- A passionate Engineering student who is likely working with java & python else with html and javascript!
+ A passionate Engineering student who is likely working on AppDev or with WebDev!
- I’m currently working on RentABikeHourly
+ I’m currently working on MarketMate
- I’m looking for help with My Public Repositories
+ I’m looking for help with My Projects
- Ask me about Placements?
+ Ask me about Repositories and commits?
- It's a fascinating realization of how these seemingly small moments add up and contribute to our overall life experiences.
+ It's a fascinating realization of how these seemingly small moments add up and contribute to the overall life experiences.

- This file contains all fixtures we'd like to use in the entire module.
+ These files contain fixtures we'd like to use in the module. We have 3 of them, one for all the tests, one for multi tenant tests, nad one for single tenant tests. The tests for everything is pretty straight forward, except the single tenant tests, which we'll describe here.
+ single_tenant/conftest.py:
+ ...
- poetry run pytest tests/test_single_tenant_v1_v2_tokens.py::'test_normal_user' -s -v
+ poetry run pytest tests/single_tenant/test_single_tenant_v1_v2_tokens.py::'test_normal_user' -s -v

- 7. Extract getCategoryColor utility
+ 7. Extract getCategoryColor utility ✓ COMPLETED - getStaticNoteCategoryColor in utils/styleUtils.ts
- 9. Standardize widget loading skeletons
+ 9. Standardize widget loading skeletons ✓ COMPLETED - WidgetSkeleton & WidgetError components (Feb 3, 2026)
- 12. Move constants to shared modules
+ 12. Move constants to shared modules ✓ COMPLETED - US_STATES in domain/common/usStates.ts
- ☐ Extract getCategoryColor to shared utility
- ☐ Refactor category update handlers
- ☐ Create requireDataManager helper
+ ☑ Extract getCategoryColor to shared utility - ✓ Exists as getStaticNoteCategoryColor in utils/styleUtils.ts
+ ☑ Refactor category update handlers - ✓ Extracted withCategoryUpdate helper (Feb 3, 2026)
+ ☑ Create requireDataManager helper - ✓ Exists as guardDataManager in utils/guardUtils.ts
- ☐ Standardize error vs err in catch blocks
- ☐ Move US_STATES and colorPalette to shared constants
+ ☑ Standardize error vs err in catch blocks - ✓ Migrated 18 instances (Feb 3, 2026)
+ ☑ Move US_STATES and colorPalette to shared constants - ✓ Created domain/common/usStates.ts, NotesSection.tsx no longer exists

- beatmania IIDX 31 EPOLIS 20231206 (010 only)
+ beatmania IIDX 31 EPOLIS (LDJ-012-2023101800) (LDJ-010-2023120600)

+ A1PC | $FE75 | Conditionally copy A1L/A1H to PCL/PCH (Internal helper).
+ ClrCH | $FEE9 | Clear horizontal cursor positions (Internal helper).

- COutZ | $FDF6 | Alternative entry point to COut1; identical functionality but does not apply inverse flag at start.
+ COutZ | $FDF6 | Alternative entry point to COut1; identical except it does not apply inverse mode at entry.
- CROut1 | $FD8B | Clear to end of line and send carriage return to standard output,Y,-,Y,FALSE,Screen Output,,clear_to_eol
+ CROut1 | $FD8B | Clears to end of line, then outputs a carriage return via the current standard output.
--------
WORK TASK –
If a line in the listing holds the word "apply", copy it out.

EXERCISE RESULT –
- COutZ | $FDF6 | Alternative entry point to COut1; identical functionality but does not apply inverse flag at start.
+ COutZ | $FDF6 | Alternative entry point to COut1; identical except it does not apply inverse mode at entry.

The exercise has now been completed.